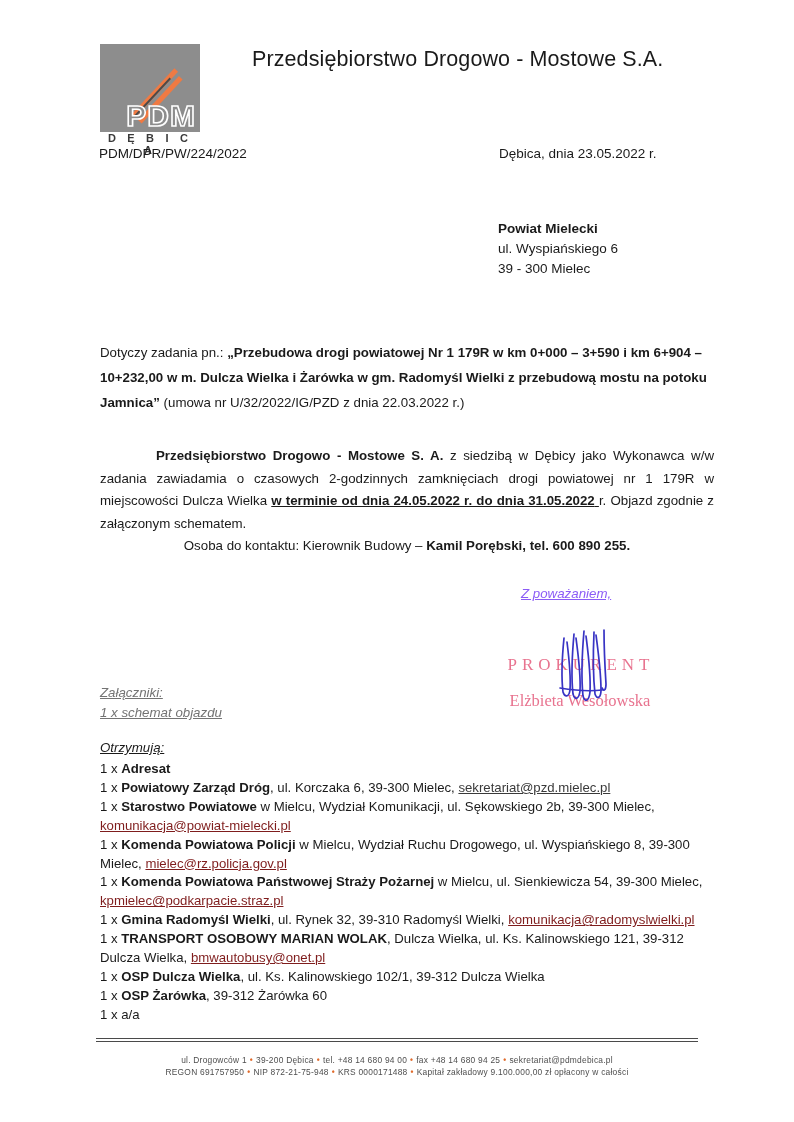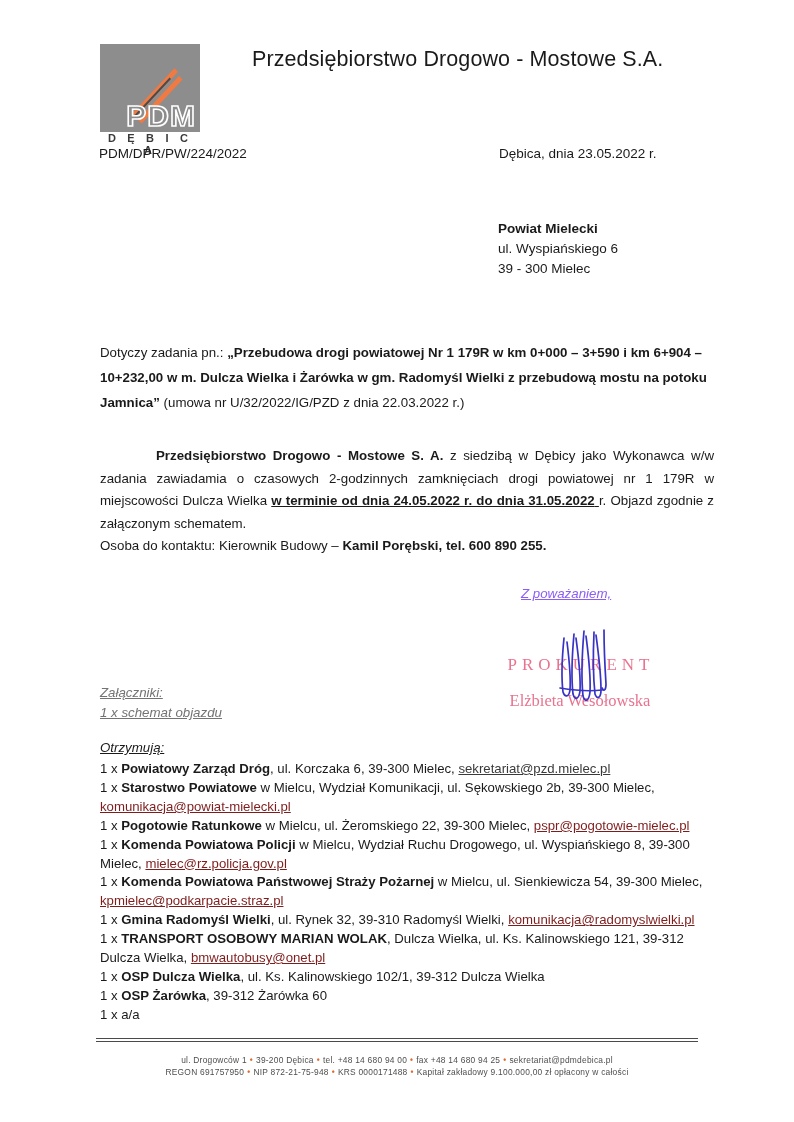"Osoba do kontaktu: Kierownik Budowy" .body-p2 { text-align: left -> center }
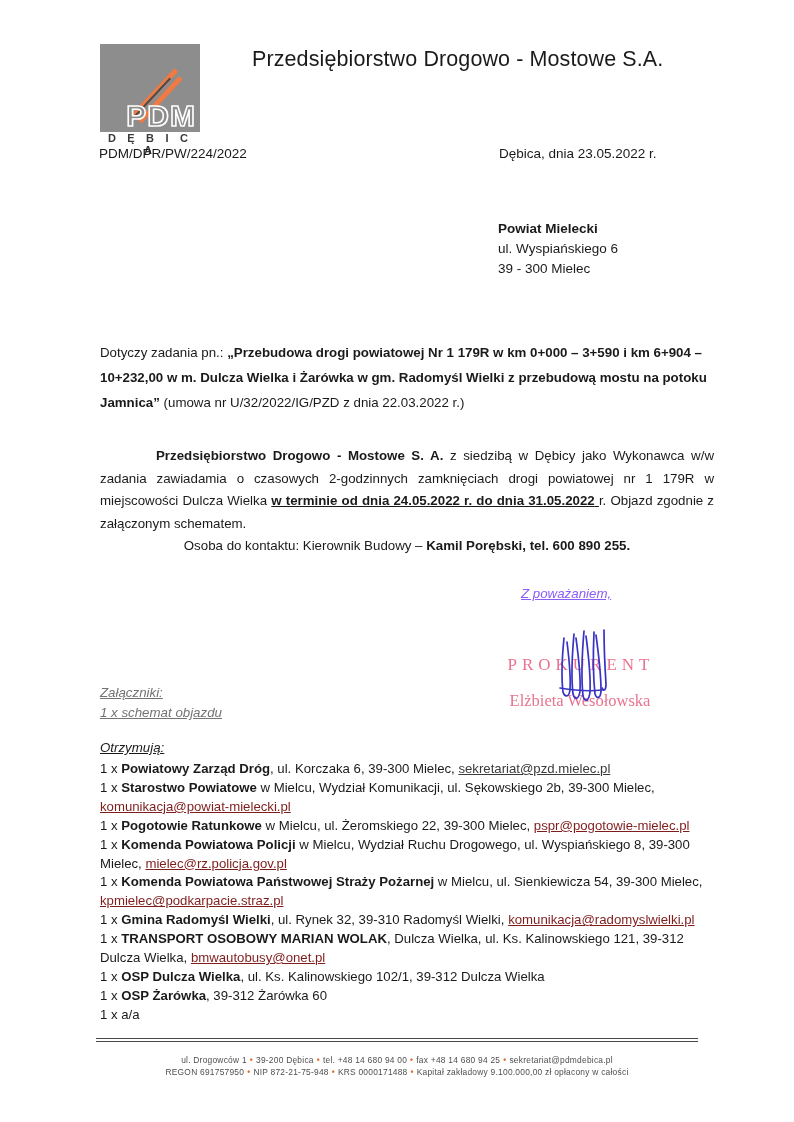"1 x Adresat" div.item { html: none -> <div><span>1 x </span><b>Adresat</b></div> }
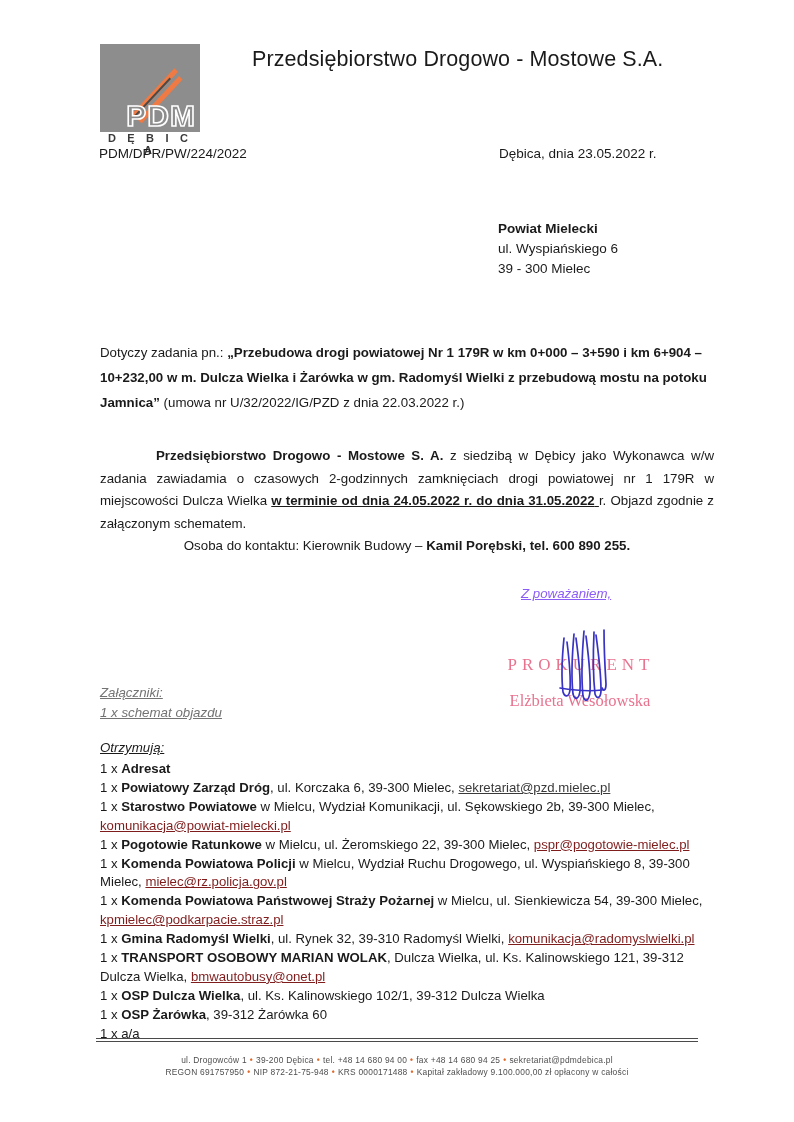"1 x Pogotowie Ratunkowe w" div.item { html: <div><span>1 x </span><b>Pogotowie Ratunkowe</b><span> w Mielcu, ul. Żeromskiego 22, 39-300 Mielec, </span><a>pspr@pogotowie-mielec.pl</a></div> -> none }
● ● ● ● ●
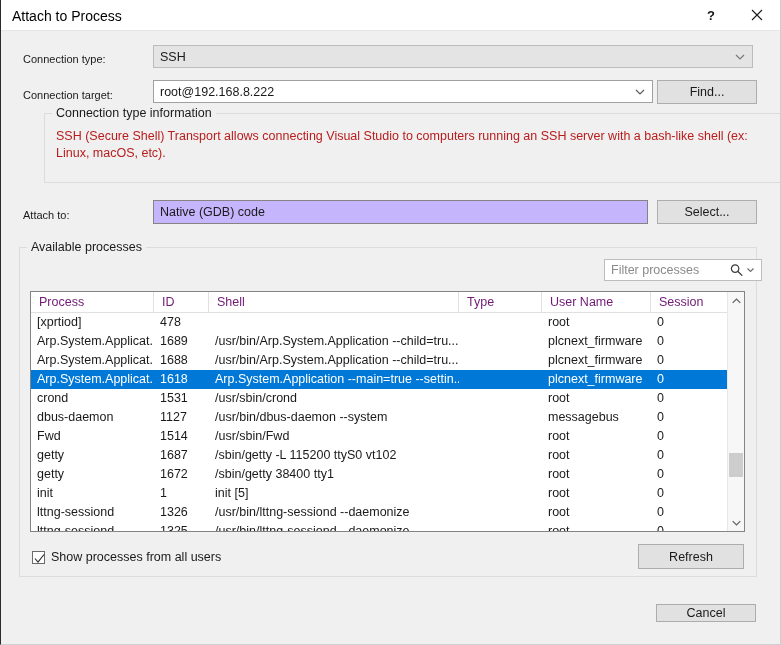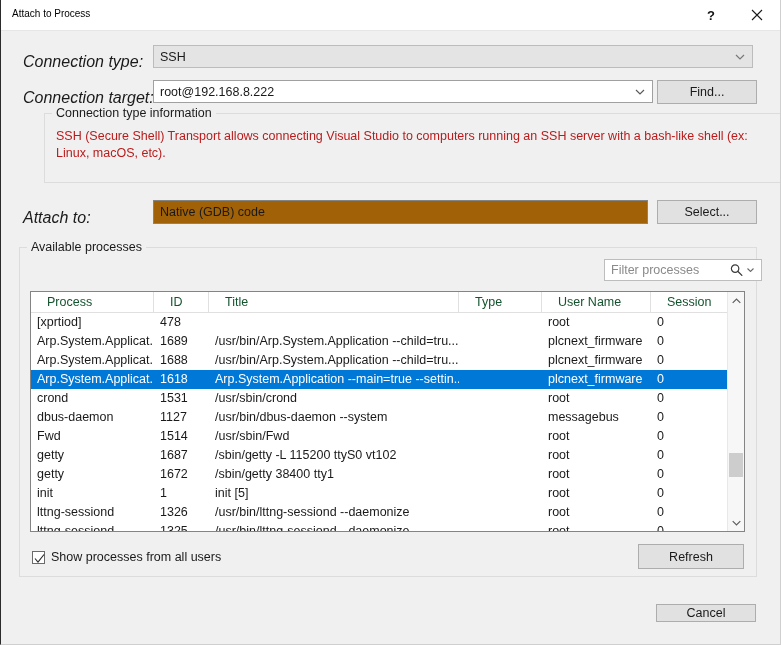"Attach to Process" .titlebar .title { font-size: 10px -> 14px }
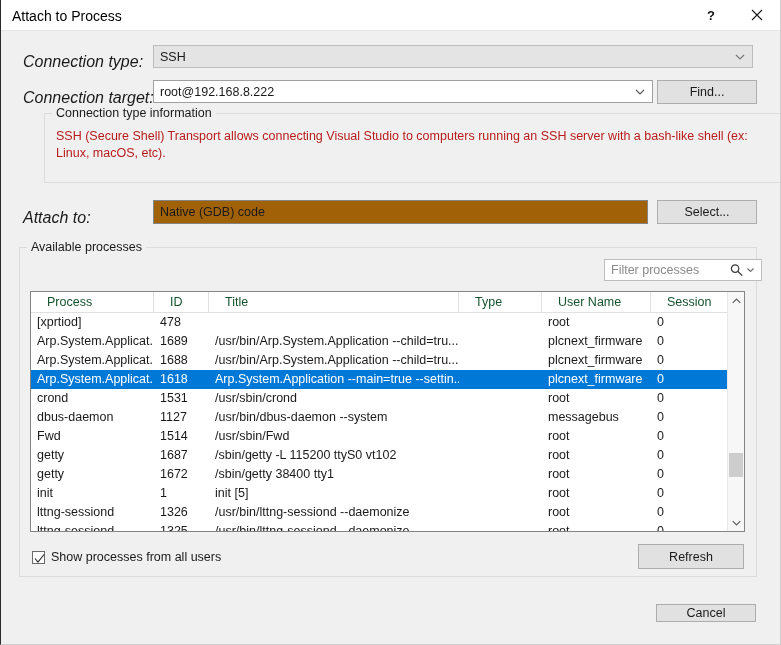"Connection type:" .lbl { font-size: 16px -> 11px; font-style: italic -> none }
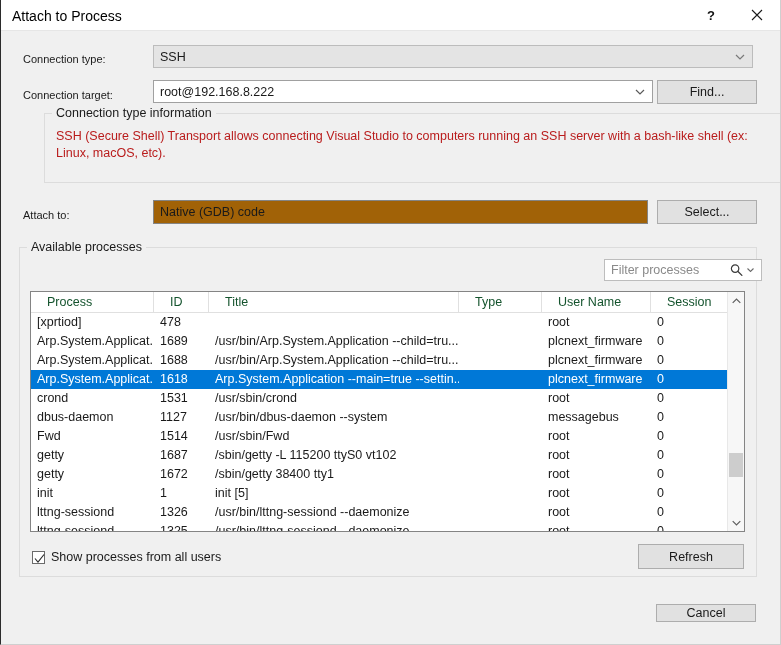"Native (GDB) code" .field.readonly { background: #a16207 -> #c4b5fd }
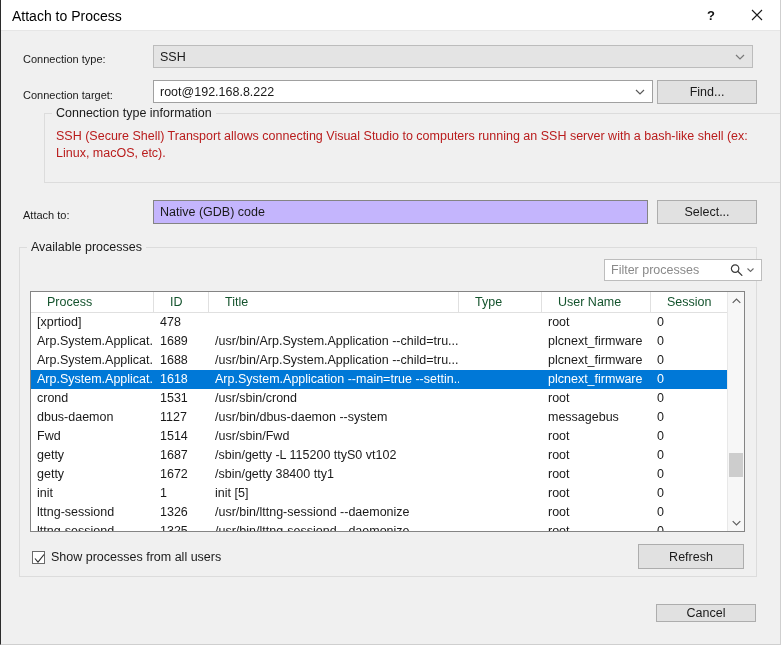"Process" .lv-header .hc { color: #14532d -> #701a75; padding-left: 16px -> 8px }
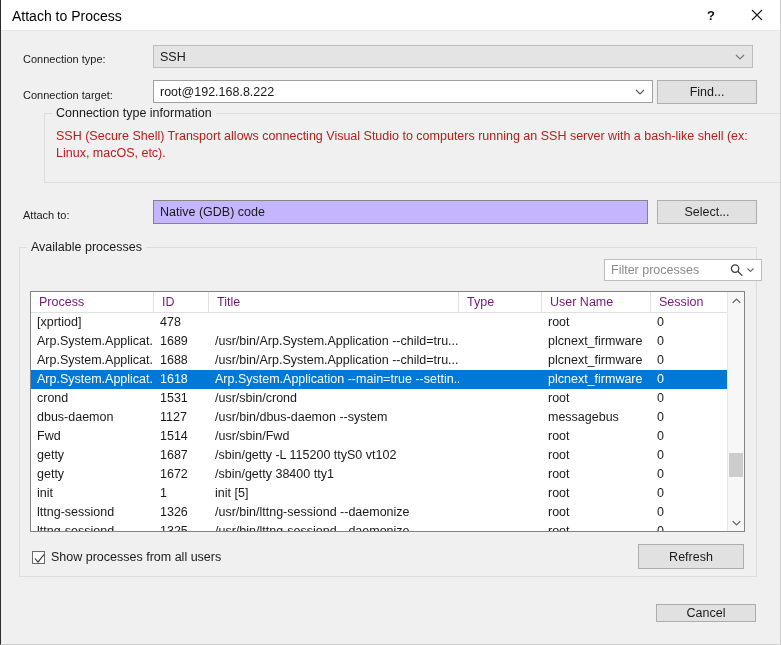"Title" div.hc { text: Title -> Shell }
● ● ● ● ●
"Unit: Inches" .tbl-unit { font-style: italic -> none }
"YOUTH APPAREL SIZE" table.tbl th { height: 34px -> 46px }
● ● ● ● ●
TASK DETAILS - Give exactly the lines above that run from the line with "do kontaktu: Kierownik" to the line with "x Pogotowie Ratunkowe", both included, leaving every picture out.

WRITTEN SOLUTION -
"Osoba do kontaktu: Kierownik Budowy" .body-p2 { text-align: left -> center }
"1 x Adresat" div.item { html: none -> <div><span>1 x </span><b>Adresat</b></div> }
"1 x Pogotowie Ratunkowe w" div.item { html: <div><span>1 x </span><b>Pogotowie Ratunkowe</b><span> w Mielcu, ul. Żeromskiego 22, 39-300 Mielec, </span><a>pspr@pogotowie-mielec.pl</a></div> -> none }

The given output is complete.